Let $X$ be an absolutely continuous random variable with strictly positive pdf $f$ and cdf $F$. Moreover, let $\gamma\in(0,1)$. I am interested when $$ \sum_{n=1}^{\infty}P(|X|<\gamma^n) = \sum_{n=1}^{\infty} F(\gamma^n) - F(-\gamma^n) $$ converges. One option would be to impose that $F$ is $K$-Lipschitz continuous, since then $F(\gamma^n) - F(-\gamma^n) \le 2K\gamma^n$ and thus the series reduces to a geometric one. Is it also sufficient if $F$ is assumed to be uniformly continuous? If not, are there additional assumptions that do ensure this is enough?
Thank you in advance!
Uniform continuity is insufficient.
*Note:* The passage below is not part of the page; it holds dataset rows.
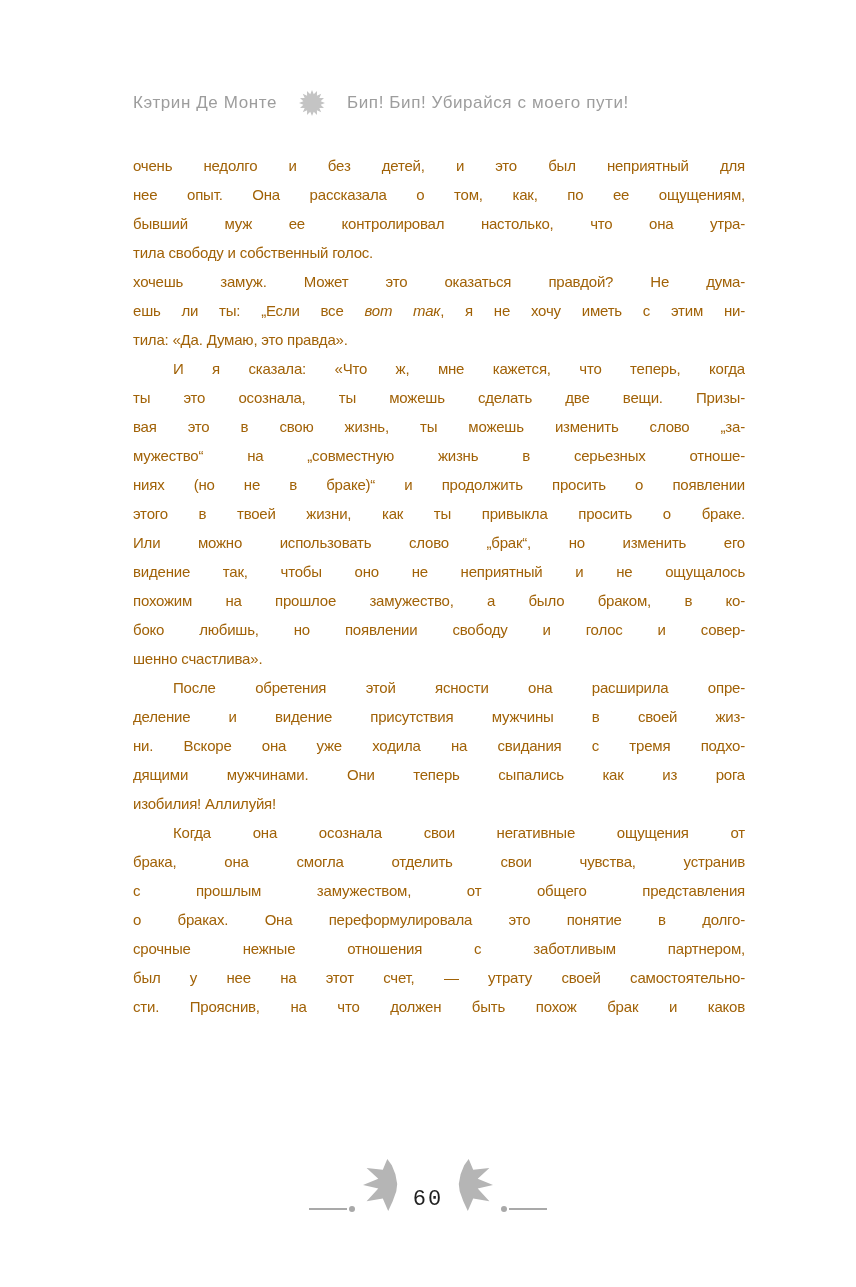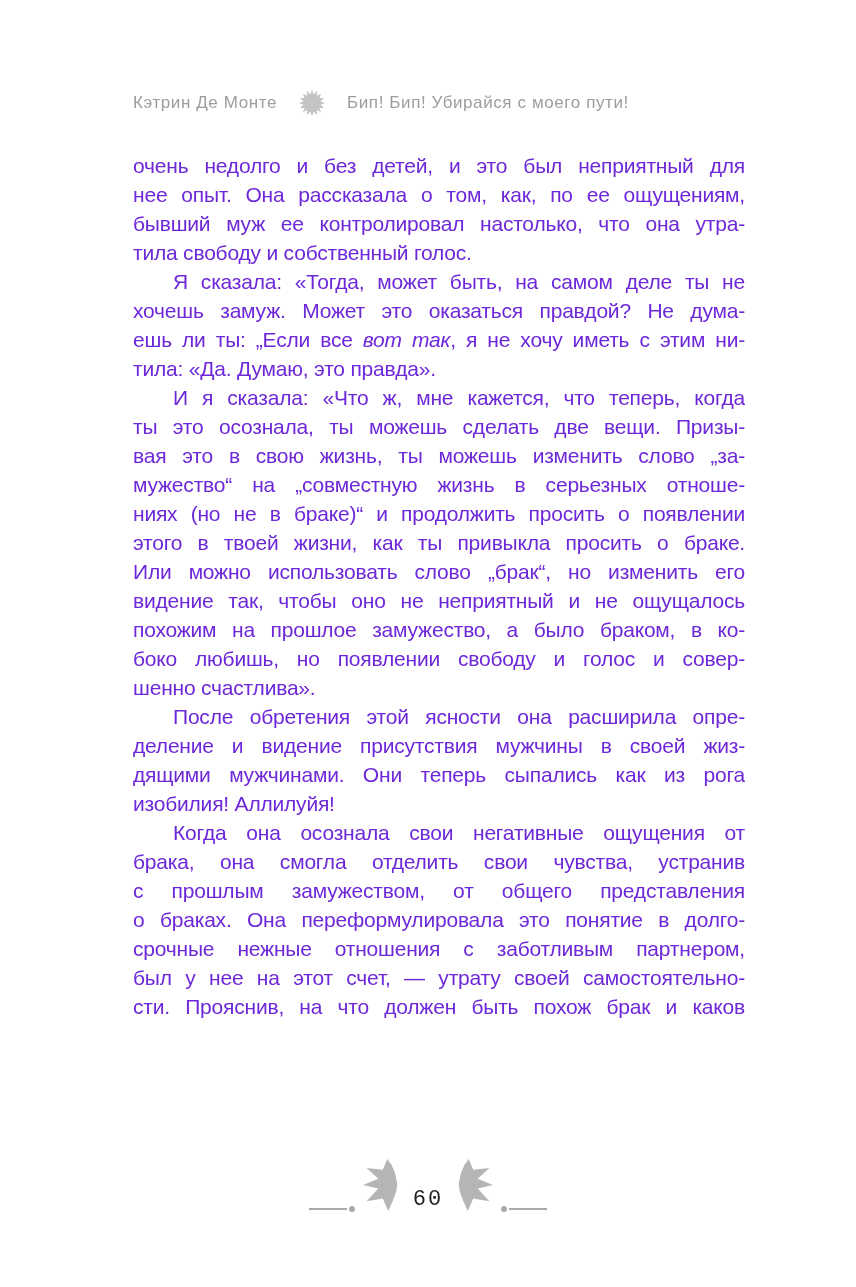"очень недолго и без детей," .body-text { color: #6d28d9 -> #a16207; font-size: 21px -> 15px }
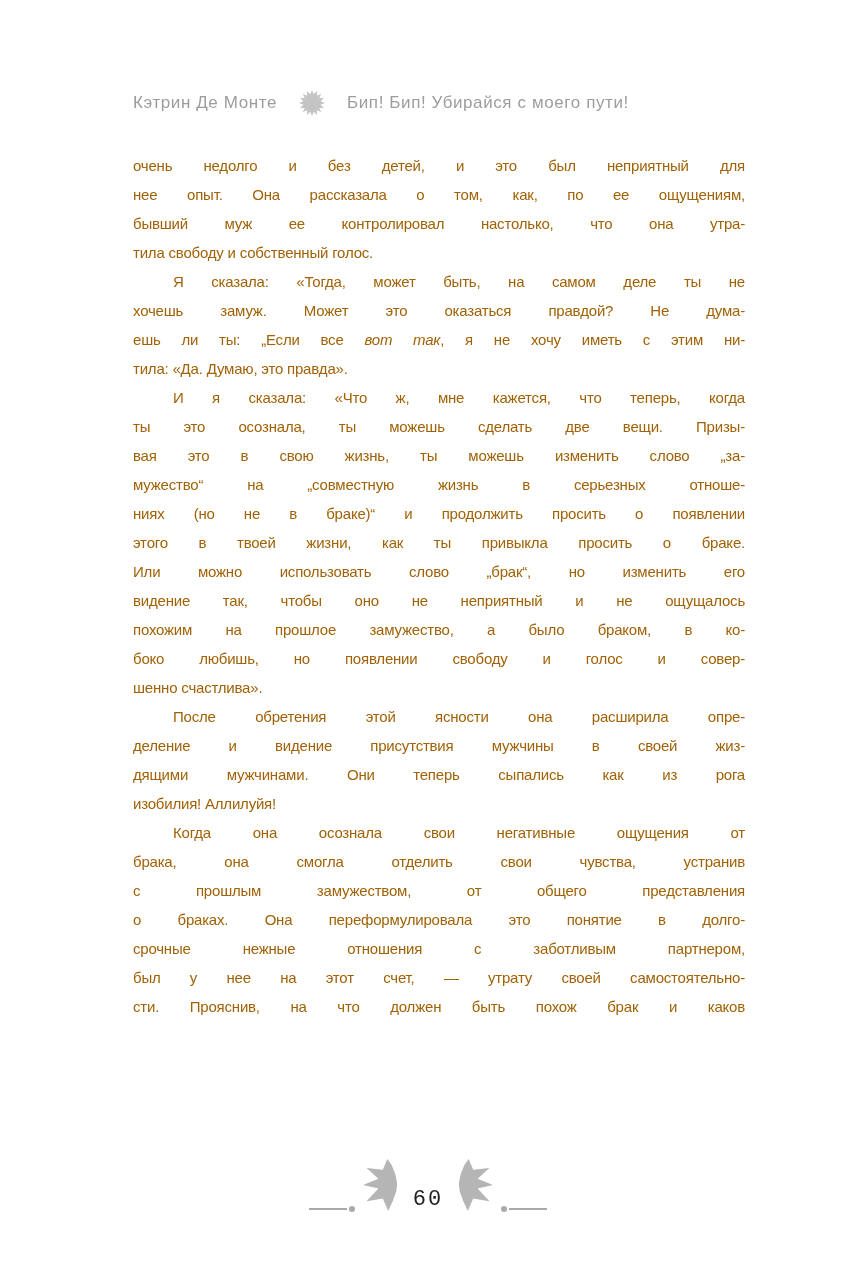"Я сказала: «Тогда, может быть," div.line { html: <div><span>Я сказала: «Тогда, может быть, на самом деле ты не</span></div> -> none }
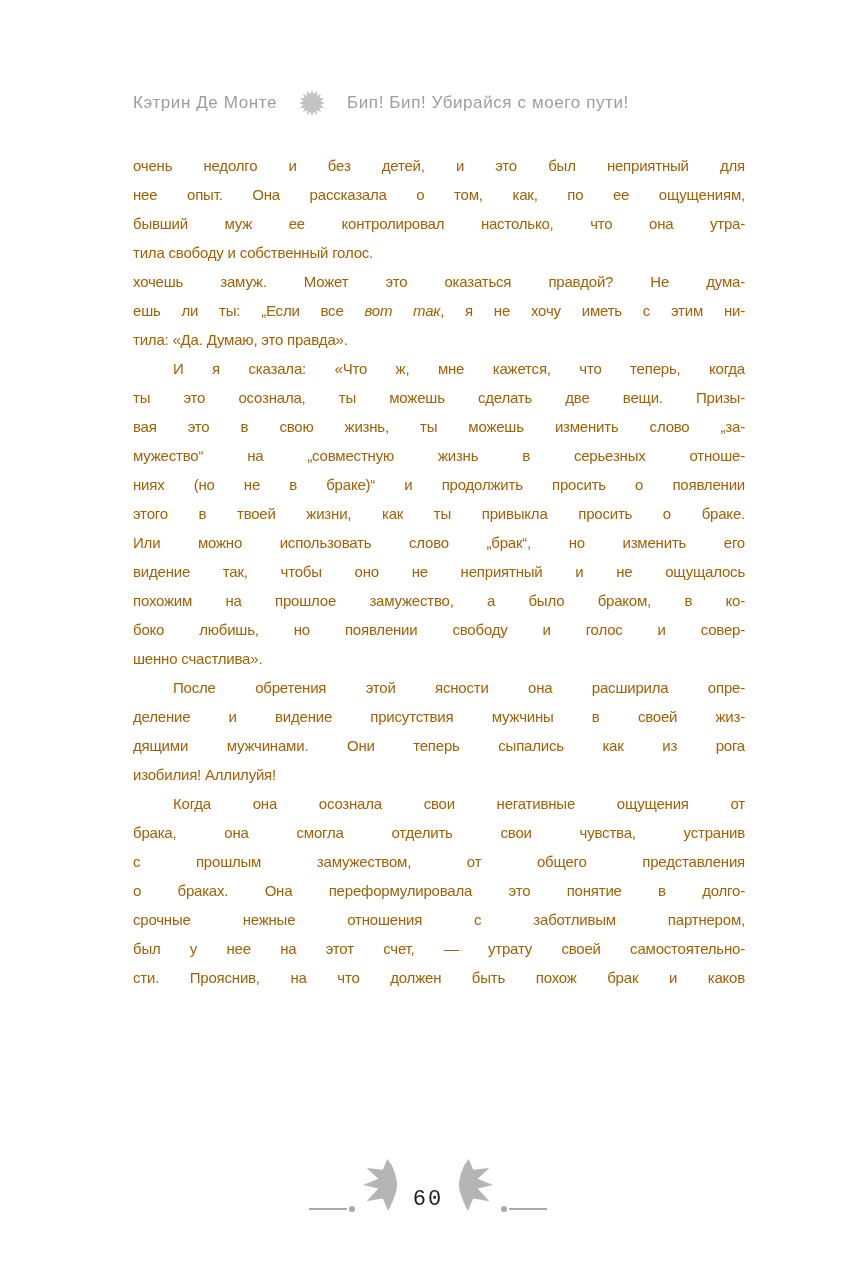"ни. Вскоре она уже ходила" div.line { html: none -> <div><span>ни. Вскоре она уже ходила на свидания с тремя подхо-</span></div> }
Let $$F(x) = \begin{cases} 0&x\le -e^{-2}\\ 1/2 - 1/\ln(-1/x)&-e^{-2}\le x\le 0\\ 1/2 + 1/\ln(1/x)&0\le x\le e^{-2}\\ 1&x\ge e^{-2} \end{cases}$$ This is a cdf which is uniformly continuous and for which $\sum_{n}F(\gamma^n)$ does not converge for any $0<\gamma<1$.
For additional assumptions, it suffices for $F$ to be $\alpha$-Hölder continuous at zero for some $\alpha>0$. So if $F(x)=1/2+\text{sign}(x)\sqrt{|x|}$ in a neighborhood of $0$, then your sum converges, even though $F$ is not Lipschitz.